4.5 Phase 4 — Summarization & ReAct Refinement
The pipeline now branches based on the richness of the gathered evidence:
- Evidence found: The LLM generates a structured markdown briefing from the cluster. It also evaluates whether the cluster is valuable enough to persist for future reuse — a form of self-curation.
- No evidence: The system does not give up. Instead, a ReAct Search Agent (detailed in Section 7) takes over, performing iterative reasoning-and-action cycles to explore alternative search strategies until an answer is found or the budget is exhausted.
This fallback-to-agent design embodies a key principle: the system should always try harder before admitting ignorance.
5. Indexless Retrieval Engine
The retrieval engine is the foundation of Sirchmunk’s “drop-and-search” philosophy.
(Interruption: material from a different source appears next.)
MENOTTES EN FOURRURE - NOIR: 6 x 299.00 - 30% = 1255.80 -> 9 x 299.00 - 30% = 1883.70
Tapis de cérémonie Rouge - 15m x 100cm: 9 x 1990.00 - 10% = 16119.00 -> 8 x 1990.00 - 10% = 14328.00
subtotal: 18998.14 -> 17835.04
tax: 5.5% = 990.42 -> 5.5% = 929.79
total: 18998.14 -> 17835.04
There is no indexing step, no embedding generation, no database to set up. Users simply point the system at a directory, and it searches immediately.
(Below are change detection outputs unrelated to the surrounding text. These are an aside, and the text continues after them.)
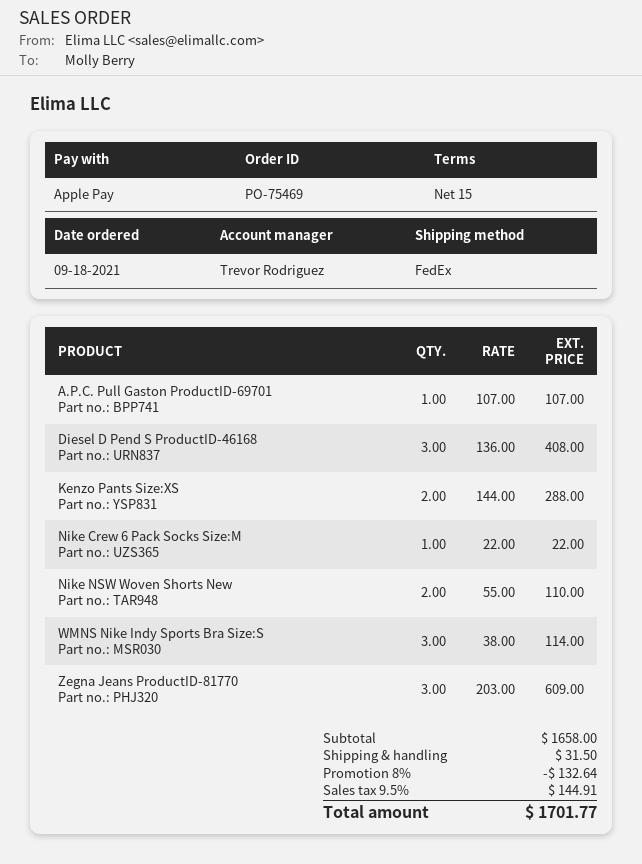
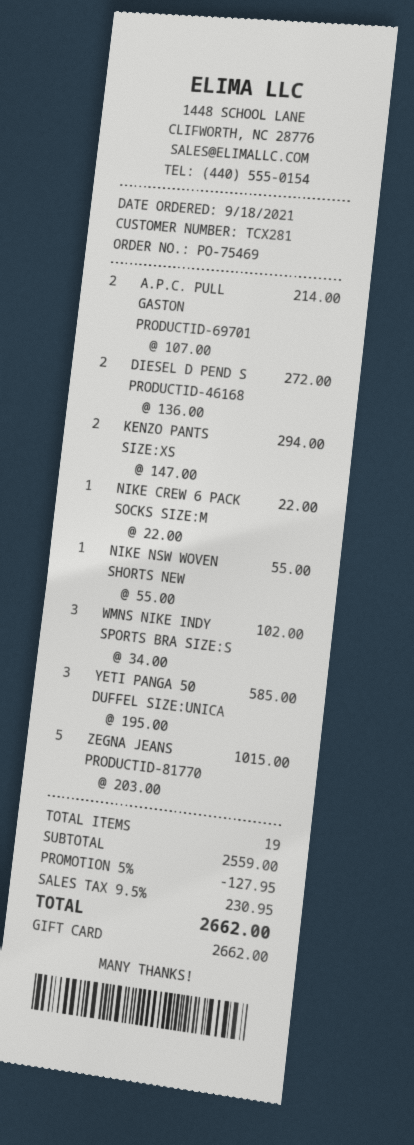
payment method: Apple Pay -> gift card
A.P.C. Pull Gaston ProductID-69701: 1 x 107.00 = 107.00 -> 2 x 107.00 = 214.00
Diesel D Pend S ProductID-46168: 3 x 136.00 = 408.00 -> 2 x 136.00 = 272.00
Kenzo Pants Size:XS: 2 x 144.00 = 288.00 -> 2 x 147.00 = 294.00
Nike NSW Woven Shorts New: 2 x 55.00 = 110.00 -> 1 x 55.00 = 55.00
WMNS Nike Indy Sports Bra Size:S: 3 x 38.00 = 114.00 -> 3 x 34.00 = 102.00
Zegna Jeans ProductID-81770: 3 x 203.00 = 609.00 -> 5 x 203.00 = 1015.00
YETI PANGA 50 DUFFEL SIZE:UNICA: none -> 3 x 195.00 = 585.00
subtotal: 1658.00 -> 2559.00
discount: 8% = 132.64 -> 5% = 127.95
shipping: 31.50 -> none
tax: 9.5% = 144.91 -> 9.5% = 230.95
total: 1701.77 -> 2662.00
The Rationale for Going Indexless
Traditional retrieval systems require an up-front investment: parse every document, split it into chunks, compute embeddings, and store them in a vector database. This pipeline is expensive, fragile, and instantly stale when data changes. Sirchmunk rejects this paradigm entirely.
Instead, it leverages a high-performance, Rust-based full-text search engine (ripgrep-all) that can search across 100+ file formats — PDFs, Office documents, archives, source code, and plain text — in a streaming fashion. The key insight is that raw text search combined with intelligent scoring is sufficient when augmented with LLM-guided probe sampling.
Intelligent File Discovery
The system doesn’t blindly grep through every file. On top of path meta-information and probe sampling, it makes intelligent inferences to locate the most likely target files:
- Structural cues: File names, directory hierarchies, and extensions carry strong prior signals about content. A file named
authentication.pyin asecurity/directory is far more likely to answer a question about auth than a randomutils.py. - Multi-level keyword probing: Rather than searching with a single query string, the system decomposes the question into keywords at multiple granularity levels. Coarse keywords cast a wide net; fine-grained keywords narrow the focus. Each level’s results are scored with IDF-weighted relevance.
- LLM-guided structural ranking: The LLM evaluates candidate files based on their metadata — name, path, size, and content preview — to determine which ones are most worth reading in depth.
This combination of bottom-up content search and top-down structural reasoning means Sirchmunk can find relevant files in massive repositories with the same accuracy as indexed systems — but without any of the setup cost.
Scoring Philosophy
Not all matches are created equal. The scoring system is designed around several principles:
- Rarity matters: Rare terms (high IDF) are weighted more heavily than common ones, because a match on a distinctive keyword is a stronger signal than a match on a stop word.
- Diminishing returns: Term frequency is subject to logarithmic saturation — seeing a keyword 100 times is not 100x more valuable than seeing it once.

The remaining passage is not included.